ABOUT THIS TASK => Leave out the pictures and copy every record exactly.

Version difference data
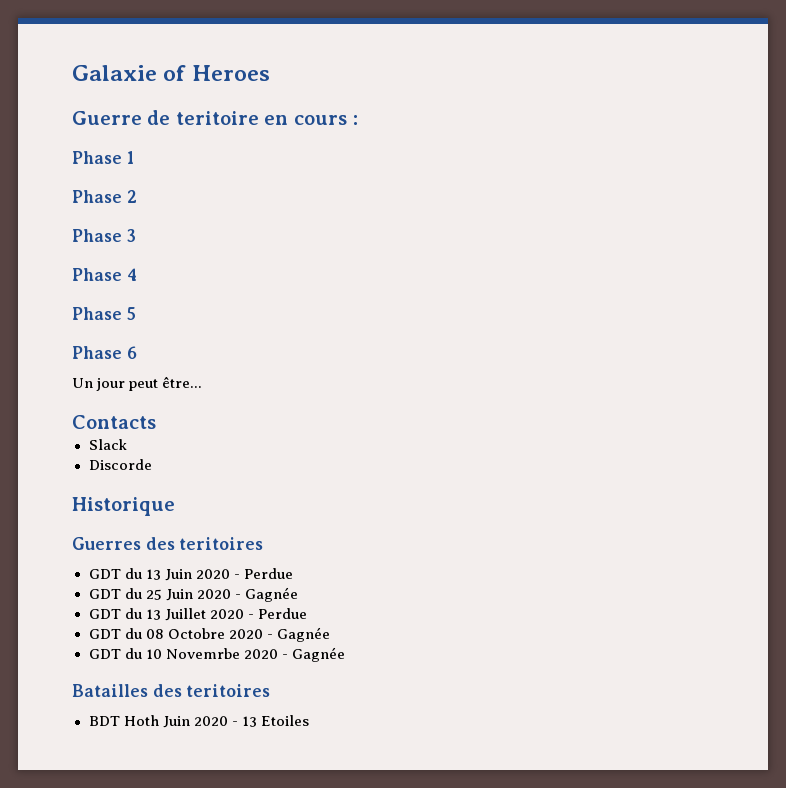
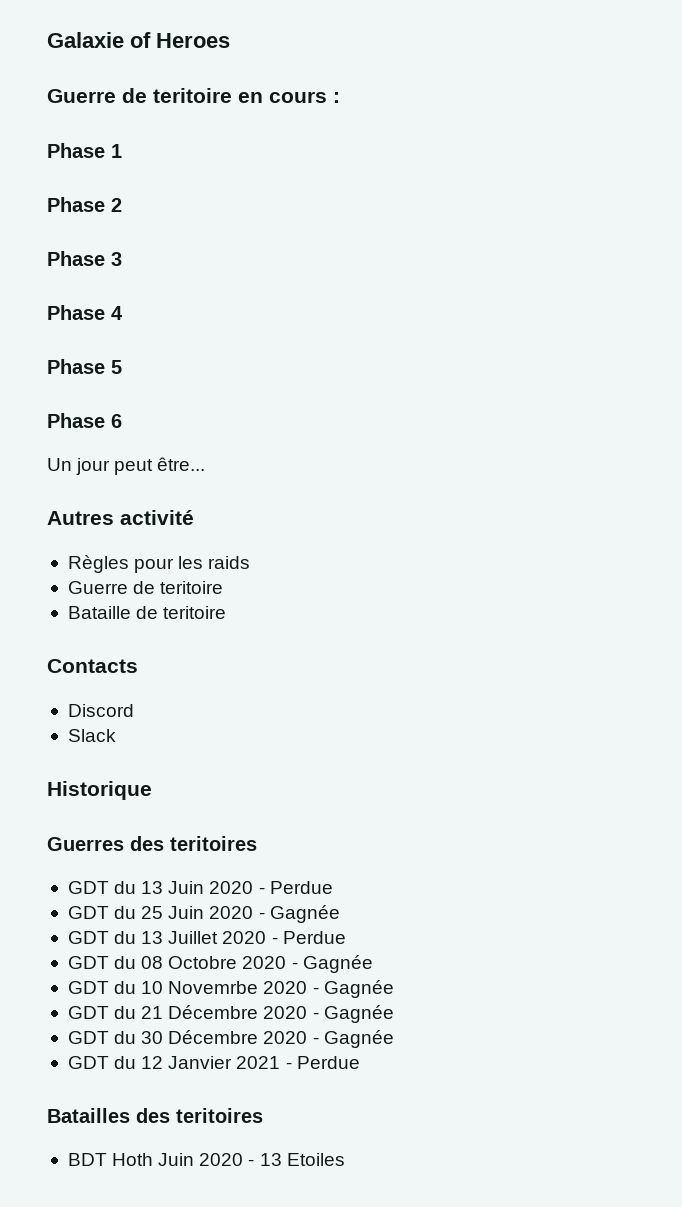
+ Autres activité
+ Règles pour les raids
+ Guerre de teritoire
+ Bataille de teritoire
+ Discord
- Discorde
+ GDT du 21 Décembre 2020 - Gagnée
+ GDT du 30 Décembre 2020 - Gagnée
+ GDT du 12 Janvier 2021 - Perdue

YOUR RESPONSE =>
+ Autres activité
+ Règles pour les raids
+ Guerre de teritoire
+ Bataille de teritoire
+ Discord
- Discorde
+ GDT du 21 Décembre 2020 - Gagnée
+ GDT du 30 Décembre 2020 - Gagnée
+ GDT du 12 Janvier 2021 - Perdue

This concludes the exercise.